ASSIGNMENT
Exactly as written, reproduce the lines from the beginning of the data through the line containing "it, to make it more attractive."; the pictures are not reproduced.

BEGIN EXTRACTED ENTRIES

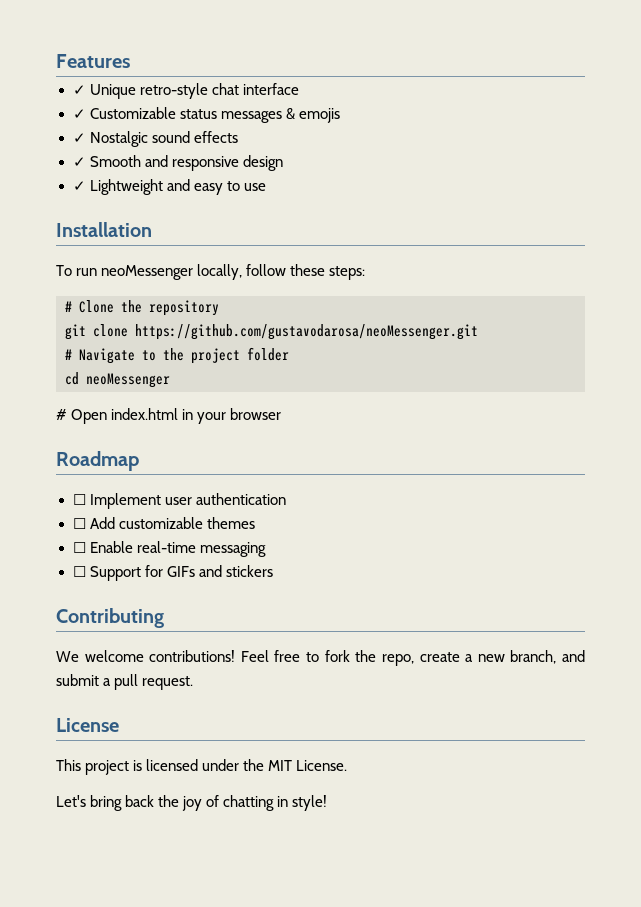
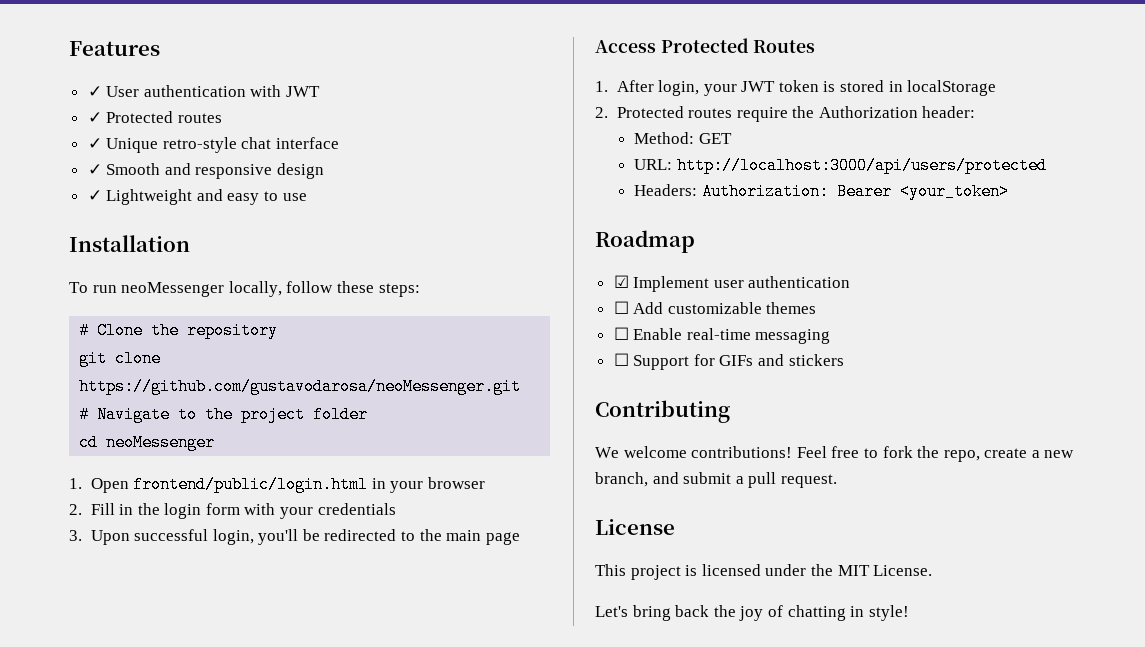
+ ✓ User authentication with JWT
+ ✓ Protected routes
- ✓ Customizable status messages & emojis
- ✓ Nostalgic sound effects
- # Open index.html in your browser
+ 1. Open frontend/public/login.html in your browser
+ 2. Fill in the login form with your credentials
+ 3. Upon successful login, you'll be redirected to the main page
+ Access Protected Routes
+ 1. After login, your JWT token is stored in localStorage
+ 2. Protected routes require the Authorization header:
+ Method: GET
+ URL: http://localhost:3000/api/users/protected
+ Headers: Authorization: Bearer <your_token>
- ☐ Implement user authentication
+ ☑ Implement user authentication

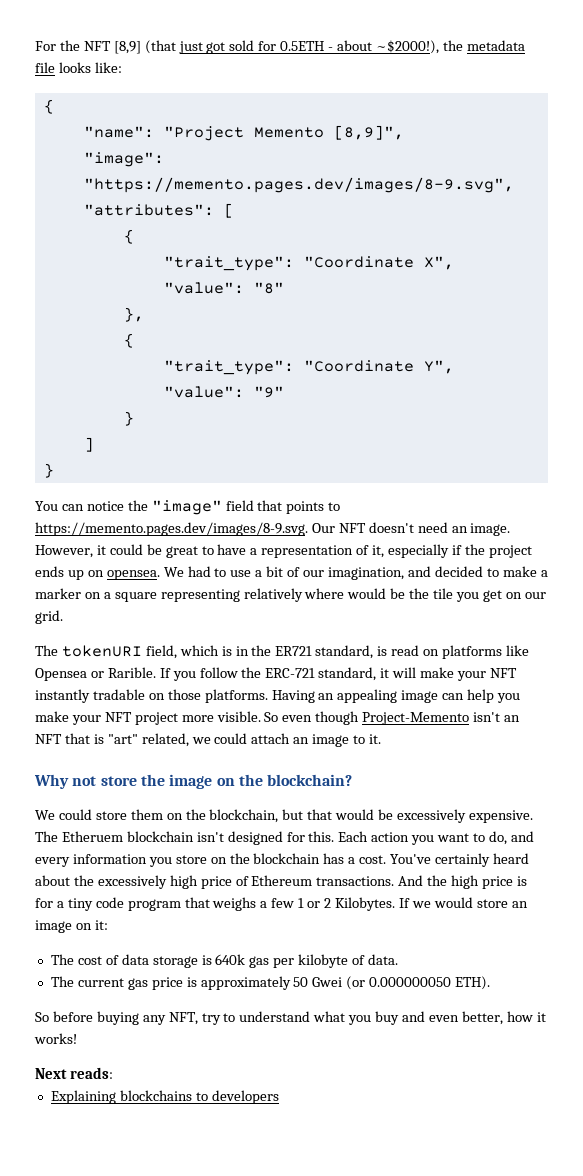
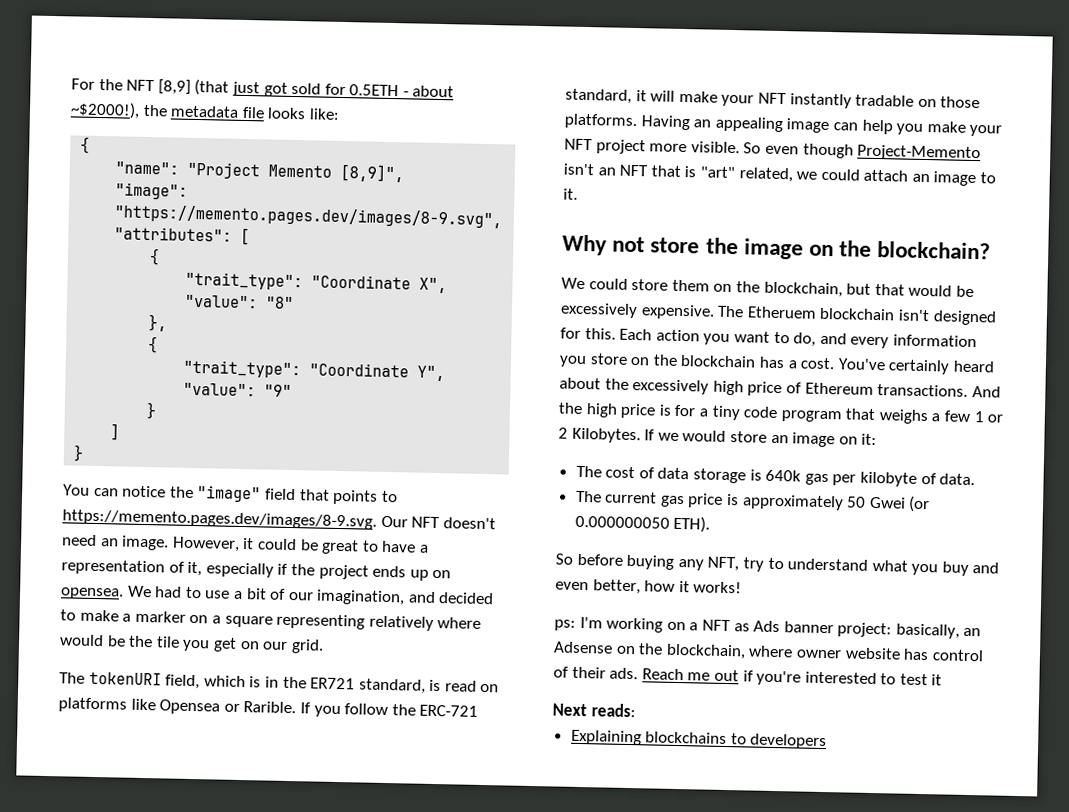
+ ps: I'm working on a NFT as Ads banner project: basically, an Adsense on the blockchain, where owner website has control of their ads. Reach me out if you're interested to test it

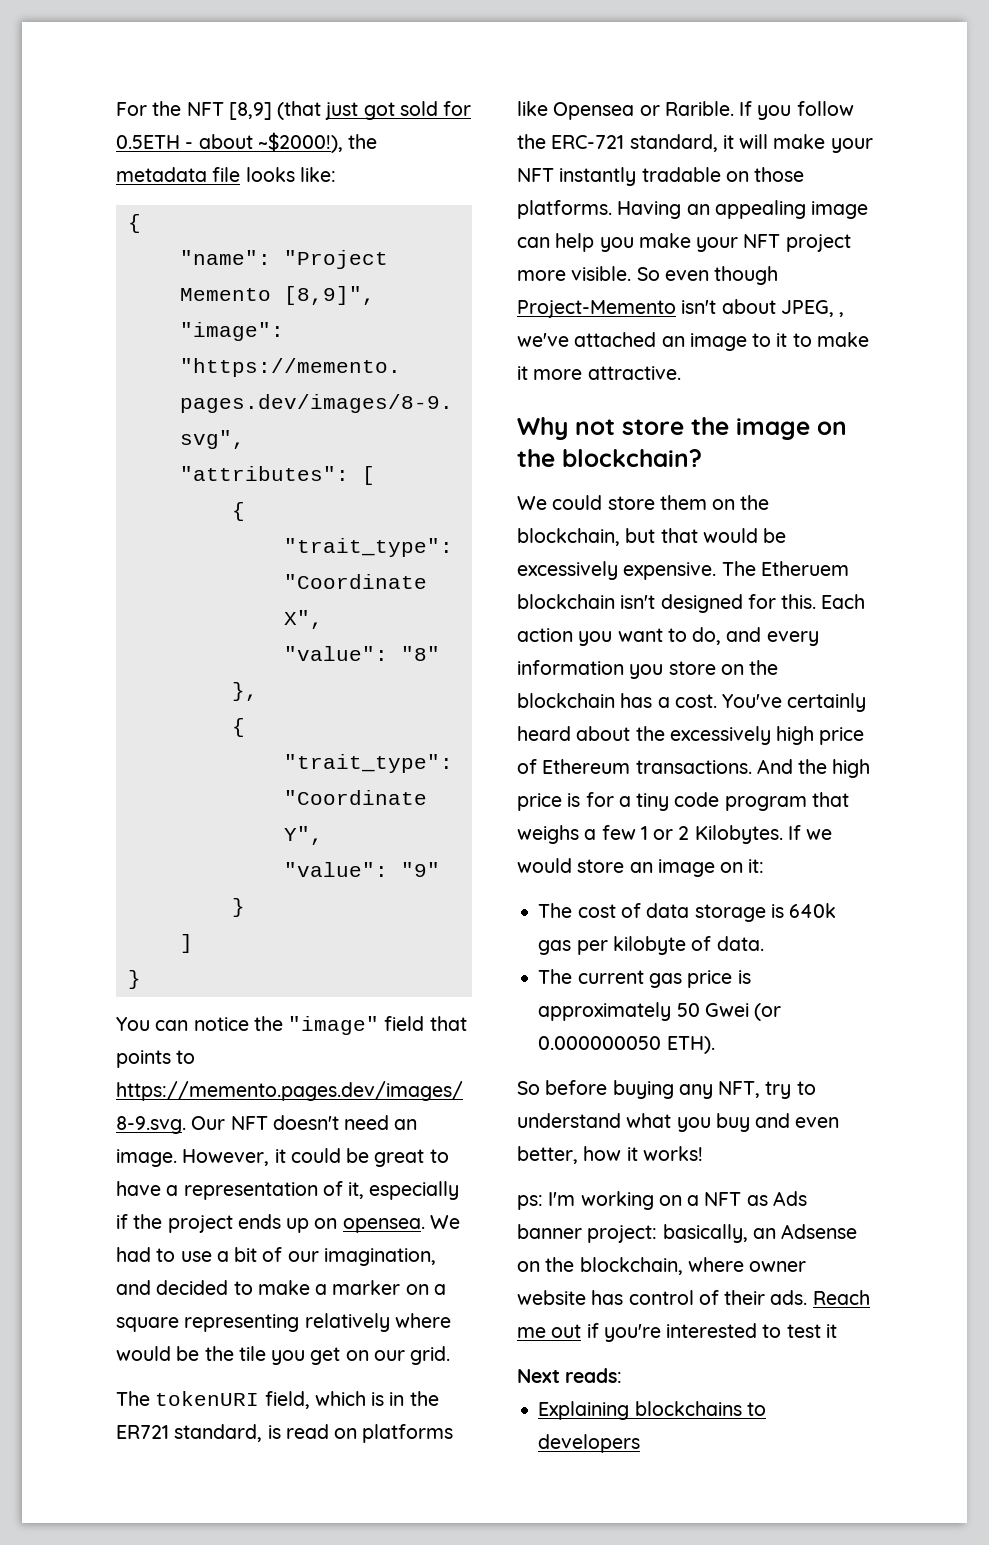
- So even though Project-Memento isn't an NFT that is "art" related, we could attach an image to it.
+ So even though Project-Memento isn't about JPEG, , we've attached an image to it to make it more attractive.

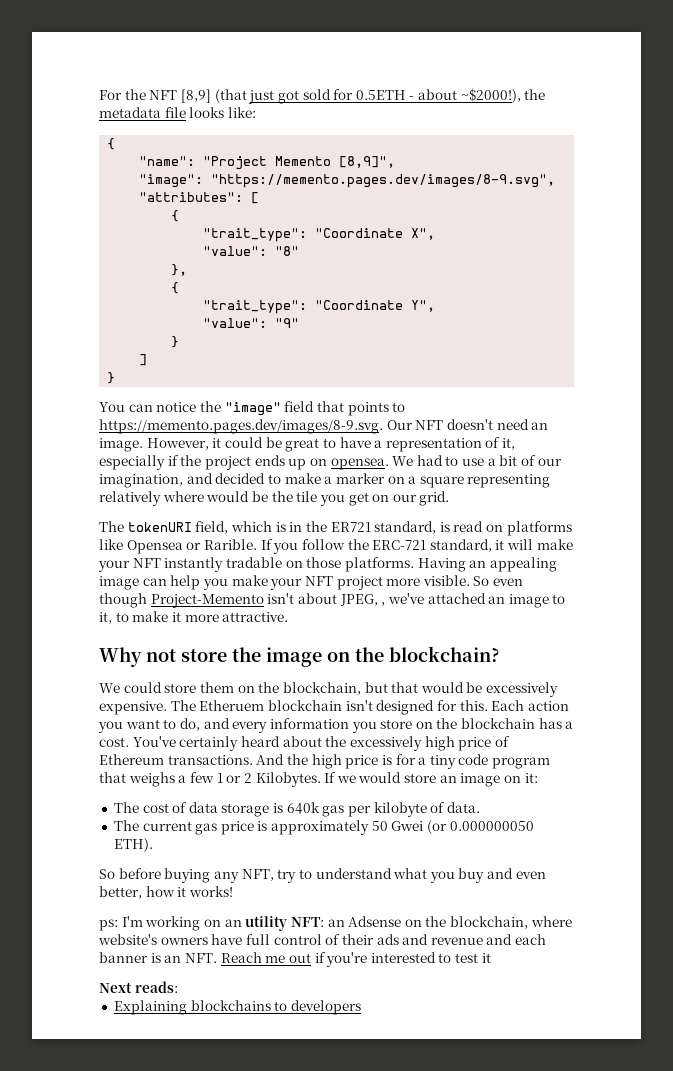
- So even though Project-Memento isn't about JPEG, , we've attached an image to it to make it more attractive.
+ So even though Project-Memento isn't about JPEG, , we've attached an image to it, to make it more attractive.
- ps: I'm working on a NFT as Ads banner project: basically, an Adsense on the blockchain, where owner website has control of their ads. Reach me out if you're interested to test it
+ ps: I'm working on an utility NFT: an Adsense on the blockchain, where website's owners have full control of their ads and revenue and each banner is an NFT. Reach me out if you're interested to test it

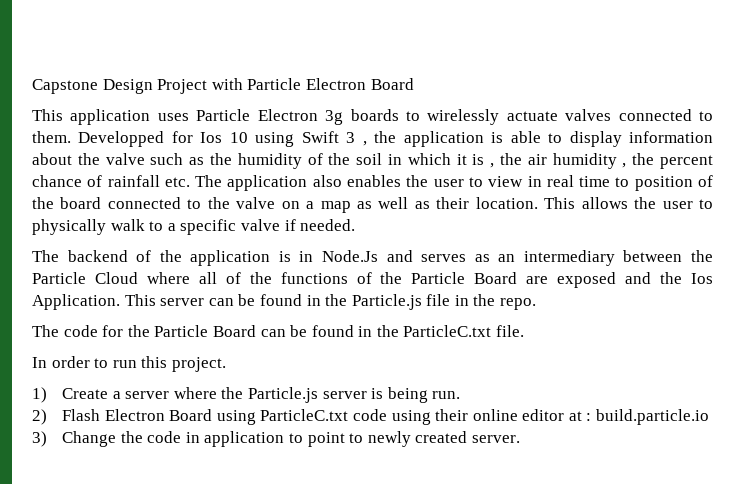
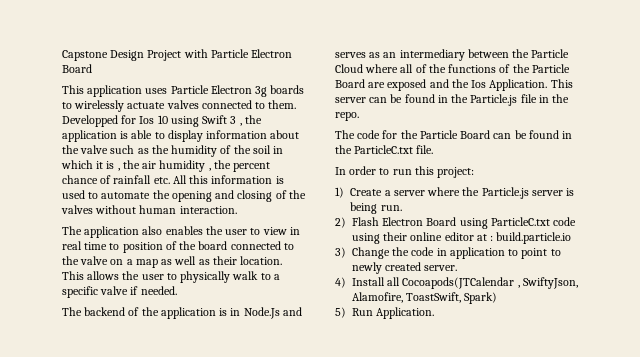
- Developped for Ios 10 using Swift 3 , the application is able to display information about the valve such as the humidity of the soil in which it is , the air humidity , the percent chance of rainfall etc. The application also enables the user to view in real time to position of the board connected to the valve on a map as well as their location.
+ Developped for Ios 10 using Swift 3 , the application is able to display information about the valve such as the humidity of the soil in which it is , the air humidity , the percent chance of rainfall etc. All this information is used to automate the opening and closing of the valves without human interaction.
+ The application also enables the user to view in real time to position of the board connected to the valve on a map as well as their location.
- In order to run this project.
+ In order to run this project:
+ 4) Install all Cocoapods(JTCalendar , SwiftyJson, Alamofire, ToastSwift, Spark)
+ 5) Run Application.

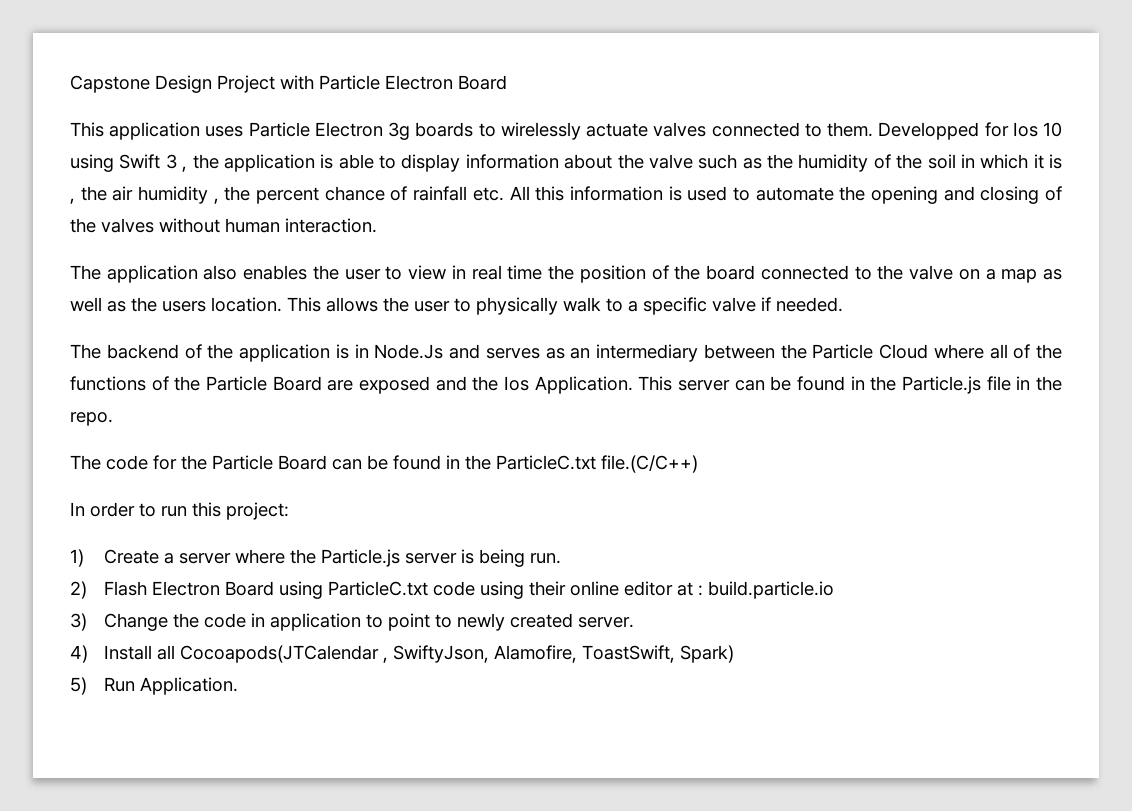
- The application also enables the user to view in real time to position of the board connected to the valve on a map as well as their location.
+ The application also enables the user to view in real time the position of the board connected to the valve on a map as well as the users location.
- The code for the Particle Board can be found in the ParticleC.txt file.
+ The code for the Particle Board can be found in the ParticleC.txt file.(C/C++)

END EXTRACTED ENTRIES

SOLUTION FOR THIS EXERCISE
+ ✓ User authentication with JWT
+ ✓ Protected routes
- ✓ Customizable status messages & emojis
- ✓ Nostalgic sound effects
- # Open index.html in your browser
+ 1. Open frontend/public/login.html in your browser
+ 2. Fill in the login form with your credentials
+ 3. Upon successful login, you'll be redirected to the main page
+ Access Protected Routes
+ 1. After login, your JWT token is stored in localStorage
+ 2. Protected routes require the Authorization header:
+ Method: GET
+ URL: http://localhost:3000/api/users/protected
+ Headers: Authorization: Bearer <your_token>
- ☐ Implement user authentication
+ ☑ Implement user authentication

+ ps: I'm working on a NFT as Ads banner project: basically, an Adsense on the blockchain, where owner website has control of their ads. Reach me out if you're interested to test it

- So even though Project-Memento isn't an NFT that is "art" related, we could attach an image to it.
+ So even though Project-Memento isn't about JPEG, , we've attached an image to it to make it more attractive.

- So even though Project-Memento isn't about JPEG, , we've attached an image to it to make it more attractive.
+ So even though Project-Memento isn't about JPEG, , we've attached an image to it, to make it more attractive.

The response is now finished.